> [Assignment]:
Tell how many lines of the data include the word "Postman". Nothing but the number belongs in the answer.

> [Provided material]:
Content starts

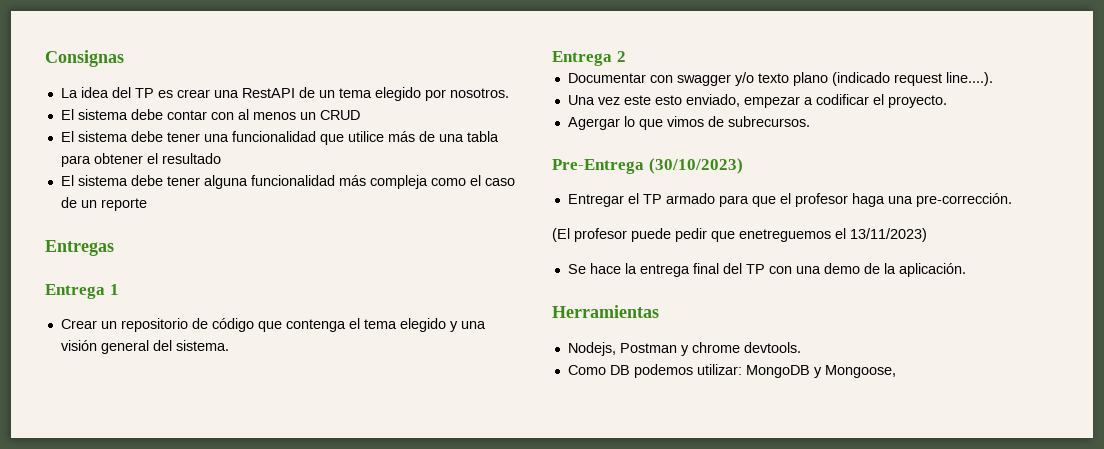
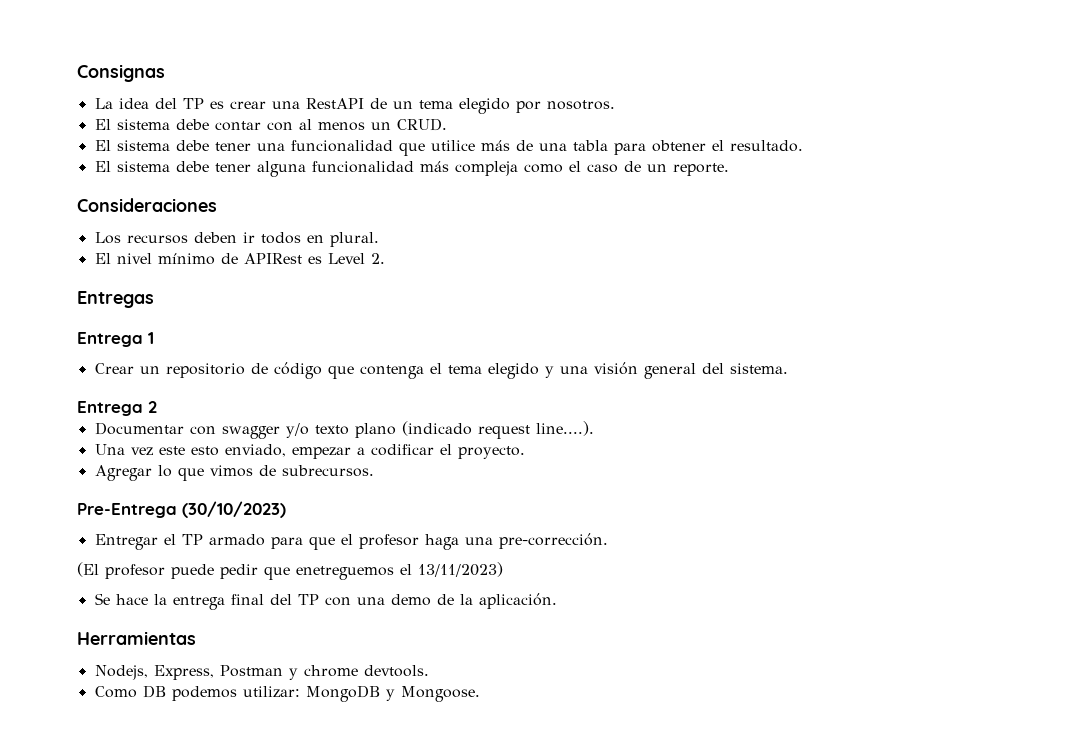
- El sistema debe contar con al menos un CRUD
+ El sistema debe contar con al menos un CRUD.
- El sistema debe tener una funcionalidad que utilice más de una tabla para obtener el resultado
+ El sistema debe tener una funcionalidad que utilice más de una tabla para obtener el resultado.
- El sistema debe tener alguna funcionalidad más compleja como el caso de un reporte
+ El sistema debe tener alguna funcionalidad más compleja como el caso de un reporte.
+ Consideraciones
+ Los recursos deben ir todos en plural.
+ El nivel mínimo de APIRest es Level 2.
- Agergar lo que vimos de subrecursos.
+ Agregar lo que vimos de subrecursos.
- Nodejs, Postman y chrome devtools.
+ Nodejs, Express, Postman y chrome devtools.
- Como DB podemos utilizar: MongoDB y Mongoose,
+ Como DB podemos utilizar: MongoDB y Mongoose.

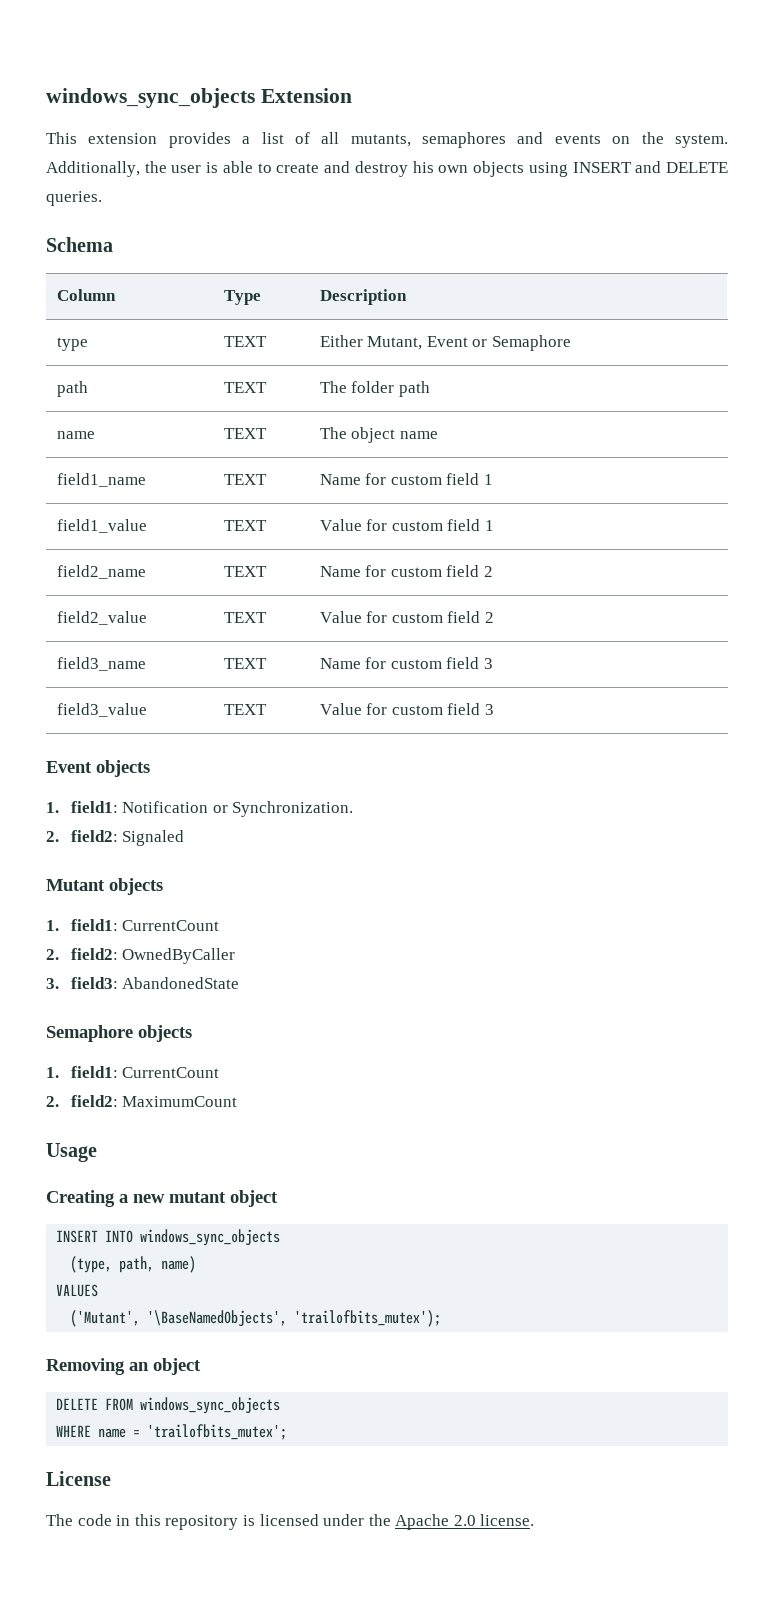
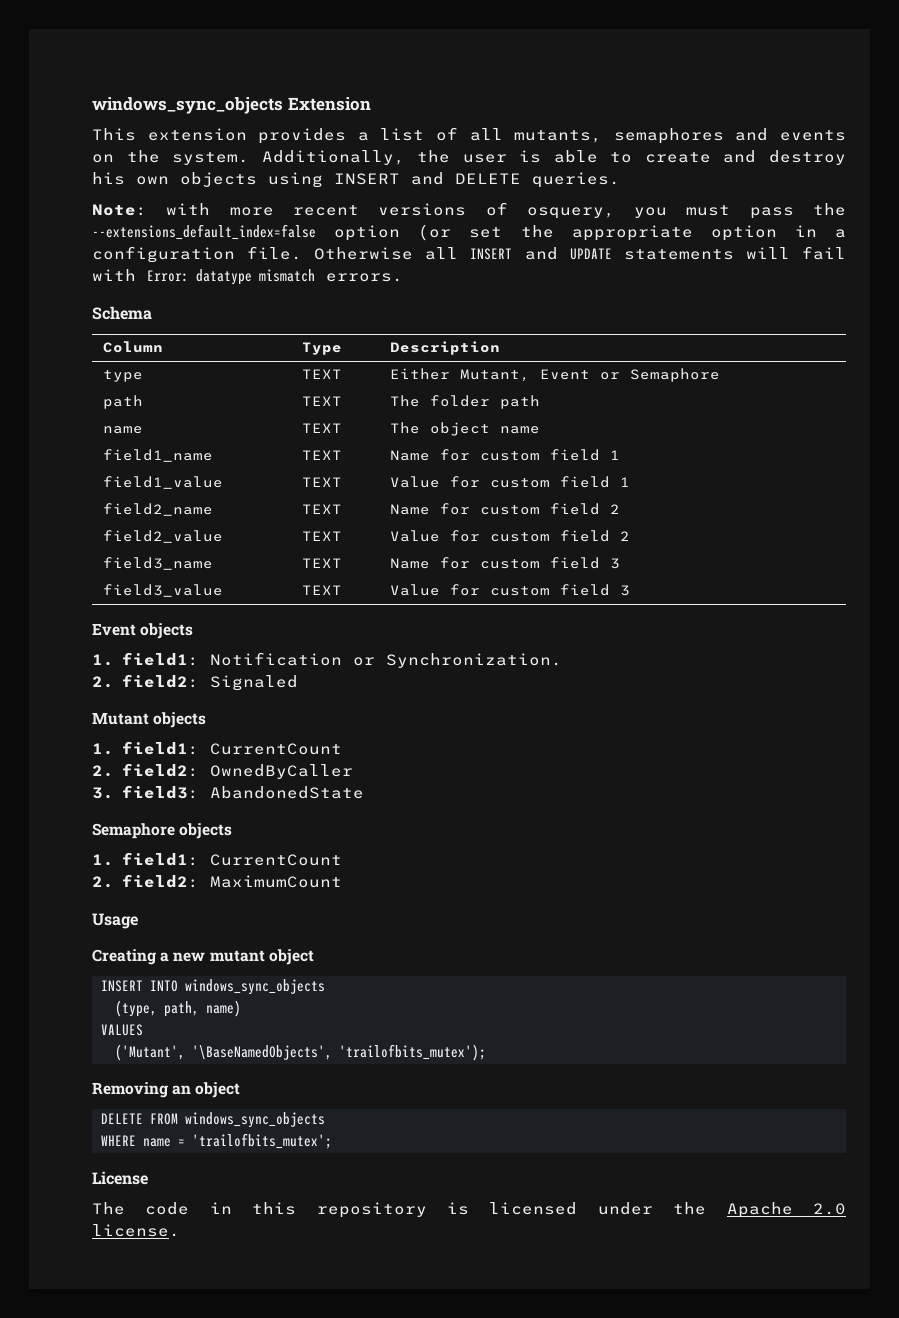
+ Note: with more recent versions of osquery, you must pass the --extensions_default_index=false option (or set the appropriate option in a configuration file. Otherwise all INSERT and UPDATE statements will fail with Error: datatype mismatch errors.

Content ends

> [Result below]:
2